== Segment start ==

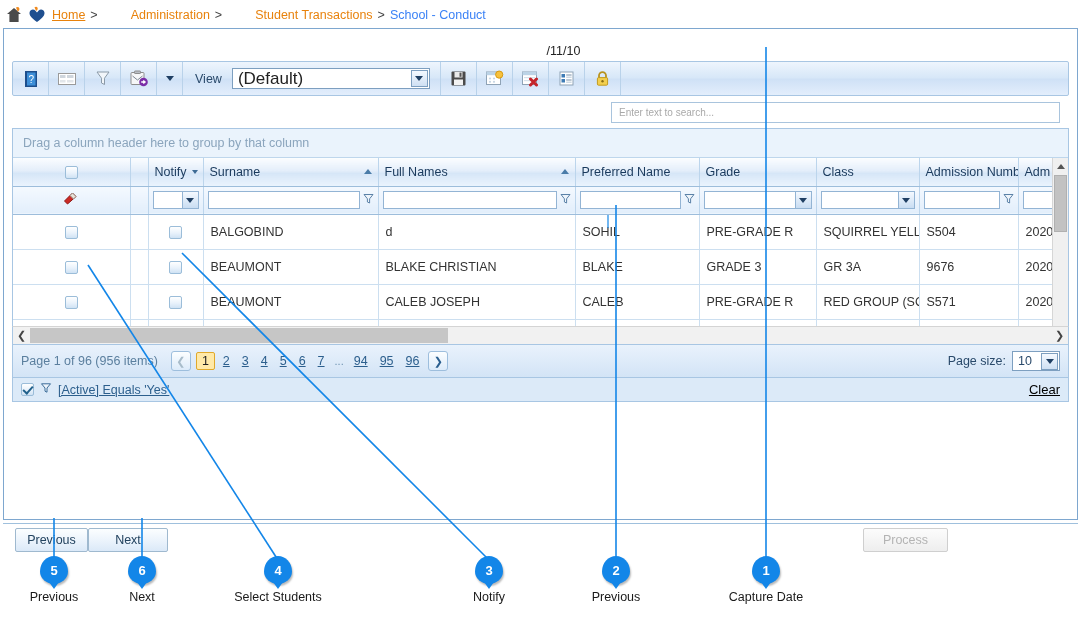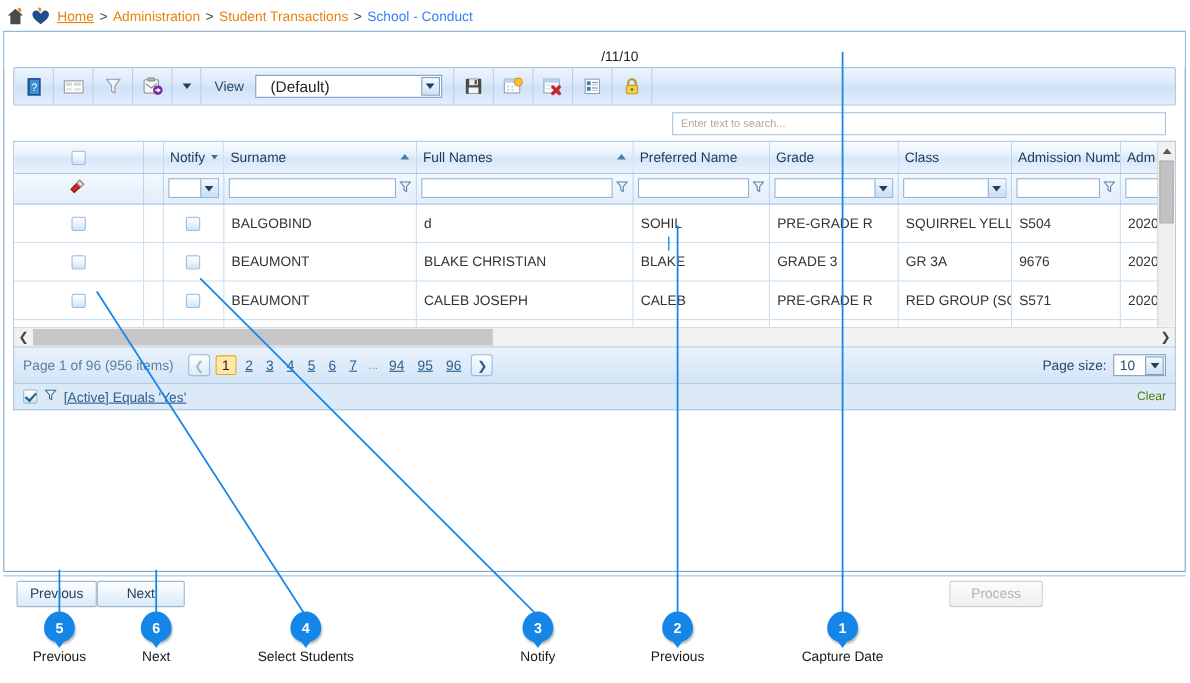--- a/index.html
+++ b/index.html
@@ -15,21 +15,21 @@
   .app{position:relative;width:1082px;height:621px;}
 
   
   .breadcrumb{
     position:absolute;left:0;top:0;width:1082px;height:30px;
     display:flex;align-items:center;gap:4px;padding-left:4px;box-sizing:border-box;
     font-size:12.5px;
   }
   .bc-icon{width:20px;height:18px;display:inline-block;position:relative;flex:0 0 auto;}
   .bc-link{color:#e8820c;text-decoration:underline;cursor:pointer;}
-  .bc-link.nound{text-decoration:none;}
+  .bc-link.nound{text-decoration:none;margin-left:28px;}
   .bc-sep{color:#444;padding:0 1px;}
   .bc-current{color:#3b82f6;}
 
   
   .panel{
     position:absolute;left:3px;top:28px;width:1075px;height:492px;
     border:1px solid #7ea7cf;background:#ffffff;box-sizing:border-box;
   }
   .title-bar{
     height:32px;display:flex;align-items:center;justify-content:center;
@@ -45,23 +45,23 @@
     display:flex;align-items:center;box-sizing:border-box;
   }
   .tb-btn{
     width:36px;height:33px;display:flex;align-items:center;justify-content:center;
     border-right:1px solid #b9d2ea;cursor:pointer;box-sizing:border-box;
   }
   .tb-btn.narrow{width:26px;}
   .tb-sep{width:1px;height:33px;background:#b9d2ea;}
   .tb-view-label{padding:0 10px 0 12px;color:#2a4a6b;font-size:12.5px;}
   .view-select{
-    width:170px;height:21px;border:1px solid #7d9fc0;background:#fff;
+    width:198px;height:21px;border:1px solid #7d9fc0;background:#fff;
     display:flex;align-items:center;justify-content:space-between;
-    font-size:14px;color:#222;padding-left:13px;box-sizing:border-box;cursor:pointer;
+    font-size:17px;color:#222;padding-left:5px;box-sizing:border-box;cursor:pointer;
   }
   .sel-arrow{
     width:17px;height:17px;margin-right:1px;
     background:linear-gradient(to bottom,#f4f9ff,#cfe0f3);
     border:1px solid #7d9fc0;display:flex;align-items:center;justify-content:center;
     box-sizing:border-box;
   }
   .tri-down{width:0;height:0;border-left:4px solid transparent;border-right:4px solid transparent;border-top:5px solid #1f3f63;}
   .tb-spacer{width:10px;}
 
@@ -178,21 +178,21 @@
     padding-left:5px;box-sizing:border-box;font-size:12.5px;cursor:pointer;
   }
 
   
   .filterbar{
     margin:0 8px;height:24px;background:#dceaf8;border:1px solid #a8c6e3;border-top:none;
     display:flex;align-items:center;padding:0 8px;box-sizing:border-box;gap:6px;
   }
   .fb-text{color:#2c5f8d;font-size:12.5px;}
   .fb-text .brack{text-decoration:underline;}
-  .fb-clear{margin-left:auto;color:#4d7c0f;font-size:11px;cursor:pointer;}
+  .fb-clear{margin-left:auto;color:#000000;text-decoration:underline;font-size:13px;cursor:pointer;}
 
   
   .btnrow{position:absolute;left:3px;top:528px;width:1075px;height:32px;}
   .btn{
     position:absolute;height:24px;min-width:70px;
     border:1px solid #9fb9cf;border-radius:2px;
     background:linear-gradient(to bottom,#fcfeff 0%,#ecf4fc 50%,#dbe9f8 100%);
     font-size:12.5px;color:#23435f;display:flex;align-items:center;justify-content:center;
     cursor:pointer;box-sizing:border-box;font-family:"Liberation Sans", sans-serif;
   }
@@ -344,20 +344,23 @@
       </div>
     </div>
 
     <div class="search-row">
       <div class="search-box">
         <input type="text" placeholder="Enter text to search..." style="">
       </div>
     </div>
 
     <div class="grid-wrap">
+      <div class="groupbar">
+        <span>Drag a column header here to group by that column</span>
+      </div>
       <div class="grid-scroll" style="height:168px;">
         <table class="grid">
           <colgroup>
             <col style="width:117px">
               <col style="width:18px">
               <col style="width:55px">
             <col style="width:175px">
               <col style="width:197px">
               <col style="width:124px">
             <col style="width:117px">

== Segment end ==
== Segment start ==

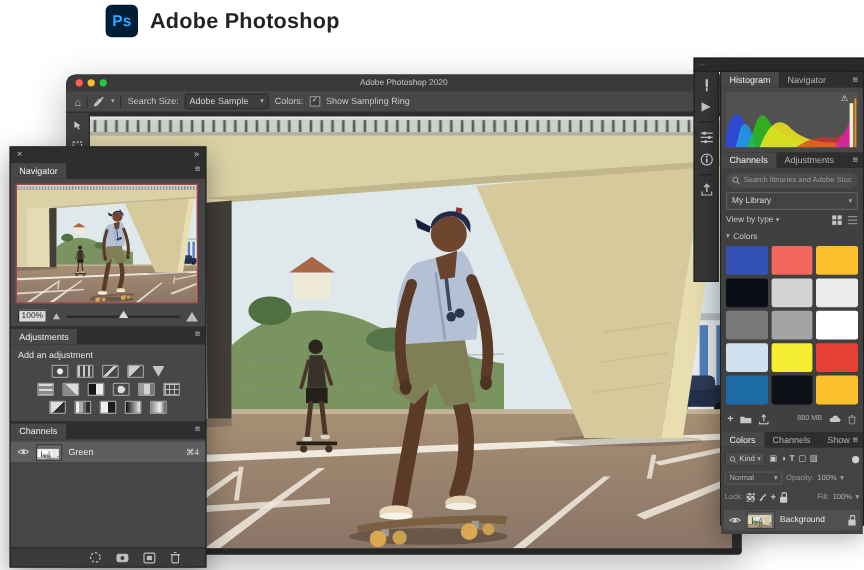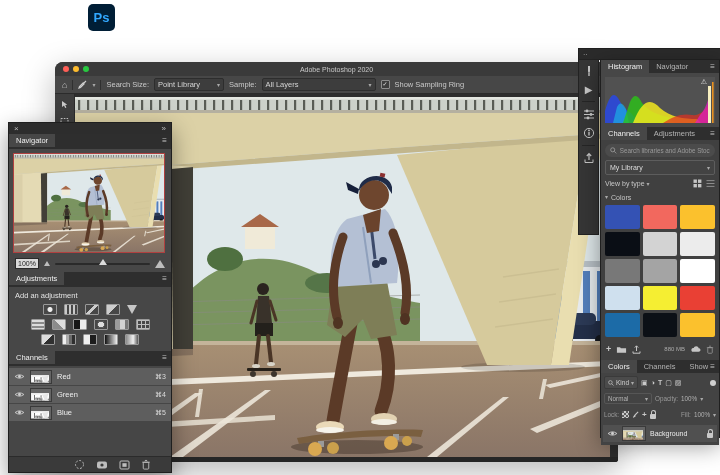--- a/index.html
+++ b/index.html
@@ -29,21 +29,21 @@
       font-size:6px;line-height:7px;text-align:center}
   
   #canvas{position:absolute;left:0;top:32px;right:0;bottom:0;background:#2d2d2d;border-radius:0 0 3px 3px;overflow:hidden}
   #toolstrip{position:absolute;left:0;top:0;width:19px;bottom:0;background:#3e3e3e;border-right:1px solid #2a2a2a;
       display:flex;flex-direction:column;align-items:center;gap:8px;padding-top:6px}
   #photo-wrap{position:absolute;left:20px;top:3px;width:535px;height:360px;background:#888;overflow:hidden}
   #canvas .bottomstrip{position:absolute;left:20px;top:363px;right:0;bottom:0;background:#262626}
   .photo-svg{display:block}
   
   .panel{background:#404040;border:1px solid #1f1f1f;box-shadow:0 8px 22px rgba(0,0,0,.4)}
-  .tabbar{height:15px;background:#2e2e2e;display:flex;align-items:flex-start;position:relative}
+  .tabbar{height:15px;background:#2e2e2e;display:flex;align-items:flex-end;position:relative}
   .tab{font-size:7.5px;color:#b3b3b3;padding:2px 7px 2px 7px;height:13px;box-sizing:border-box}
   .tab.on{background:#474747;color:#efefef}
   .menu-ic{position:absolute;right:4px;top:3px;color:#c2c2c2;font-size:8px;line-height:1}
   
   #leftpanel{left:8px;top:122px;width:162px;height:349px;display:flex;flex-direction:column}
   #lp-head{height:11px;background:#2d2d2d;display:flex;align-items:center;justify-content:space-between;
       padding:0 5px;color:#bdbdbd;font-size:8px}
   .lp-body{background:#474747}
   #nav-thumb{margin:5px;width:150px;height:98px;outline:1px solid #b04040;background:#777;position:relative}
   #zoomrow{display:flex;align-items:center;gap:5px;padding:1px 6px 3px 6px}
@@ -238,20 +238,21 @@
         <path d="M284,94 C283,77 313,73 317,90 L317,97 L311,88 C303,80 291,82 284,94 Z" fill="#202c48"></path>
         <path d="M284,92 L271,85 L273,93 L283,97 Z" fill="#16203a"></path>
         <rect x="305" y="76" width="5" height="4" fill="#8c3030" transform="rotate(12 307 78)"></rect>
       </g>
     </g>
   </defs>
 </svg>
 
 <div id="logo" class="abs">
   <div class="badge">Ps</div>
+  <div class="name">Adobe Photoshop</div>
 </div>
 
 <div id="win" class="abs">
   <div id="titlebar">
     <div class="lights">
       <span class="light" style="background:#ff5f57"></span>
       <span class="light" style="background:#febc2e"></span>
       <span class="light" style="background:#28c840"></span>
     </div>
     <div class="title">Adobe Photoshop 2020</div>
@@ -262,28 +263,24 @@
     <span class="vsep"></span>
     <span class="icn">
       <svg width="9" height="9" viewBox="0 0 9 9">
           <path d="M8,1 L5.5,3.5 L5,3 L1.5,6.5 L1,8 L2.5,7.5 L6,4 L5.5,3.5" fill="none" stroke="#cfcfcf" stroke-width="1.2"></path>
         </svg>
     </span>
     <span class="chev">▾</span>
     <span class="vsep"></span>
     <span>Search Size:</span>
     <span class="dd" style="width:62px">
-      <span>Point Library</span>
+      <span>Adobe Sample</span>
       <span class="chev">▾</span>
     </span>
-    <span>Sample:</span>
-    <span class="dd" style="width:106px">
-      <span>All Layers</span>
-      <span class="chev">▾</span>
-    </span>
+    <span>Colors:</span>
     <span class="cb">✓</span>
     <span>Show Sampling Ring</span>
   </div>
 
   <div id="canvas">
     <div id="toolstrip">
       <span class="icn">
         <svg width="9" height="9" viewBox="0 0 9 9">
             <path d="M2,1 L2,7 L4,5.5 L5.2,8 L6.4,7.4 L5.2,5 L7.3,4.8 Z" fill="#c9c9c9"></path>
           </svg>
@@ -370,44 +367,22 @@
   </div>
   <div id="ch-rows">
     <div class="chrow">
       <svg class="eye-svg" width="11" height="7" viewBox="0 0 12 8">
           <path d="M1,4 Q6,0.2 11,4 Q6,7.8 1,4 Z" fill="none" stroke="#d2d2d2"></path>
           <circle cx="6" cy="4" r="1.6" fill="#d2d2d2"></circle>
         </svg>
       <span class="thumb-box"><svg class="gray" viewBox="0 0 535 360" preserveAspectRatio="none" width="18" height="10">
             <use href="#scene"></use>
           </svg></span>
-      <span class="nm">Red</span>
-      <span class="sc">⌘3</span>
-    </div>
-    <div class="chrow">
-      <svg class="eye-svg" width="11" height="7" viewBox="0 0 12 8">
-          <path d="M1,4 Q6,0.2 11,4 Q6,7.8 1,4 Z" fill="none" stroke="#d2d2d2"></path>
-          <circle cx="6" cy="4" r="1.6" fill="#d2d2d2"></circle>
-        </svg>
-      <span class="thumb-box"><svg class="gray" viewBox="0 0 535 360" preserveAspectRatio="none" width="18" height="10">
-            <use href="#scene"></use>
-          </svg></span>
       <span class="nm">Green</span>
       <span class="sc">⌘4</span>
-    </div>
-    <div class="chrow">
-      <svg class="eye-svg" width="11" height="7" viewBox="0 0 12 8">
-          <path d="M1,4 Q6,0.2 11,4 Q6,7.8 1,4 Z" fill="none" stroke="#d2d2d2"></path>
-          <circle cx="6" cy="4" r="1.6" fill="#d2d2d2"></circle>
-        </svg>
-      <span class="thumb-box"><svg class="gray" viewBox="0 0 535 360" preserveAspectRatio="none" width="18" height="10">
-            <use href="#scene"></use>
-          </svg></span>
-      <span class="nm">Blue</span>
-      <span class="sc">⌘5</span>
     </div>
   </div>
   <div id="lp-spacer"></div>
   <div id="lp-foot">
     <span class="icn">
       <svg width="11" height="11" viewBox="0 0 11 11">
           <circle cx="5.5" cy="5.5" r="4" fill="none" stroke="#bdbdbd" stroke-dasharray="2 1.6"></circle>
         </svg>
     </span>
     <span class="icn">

== Segment end ==

Out of the material above, gather each line where "between" appears.

     display:flex;align-items:center;justify-content:space-between;
   #lp-head{height:11px;background:#2d2d2d;display:flex;align-items:center;justify-content:space-between;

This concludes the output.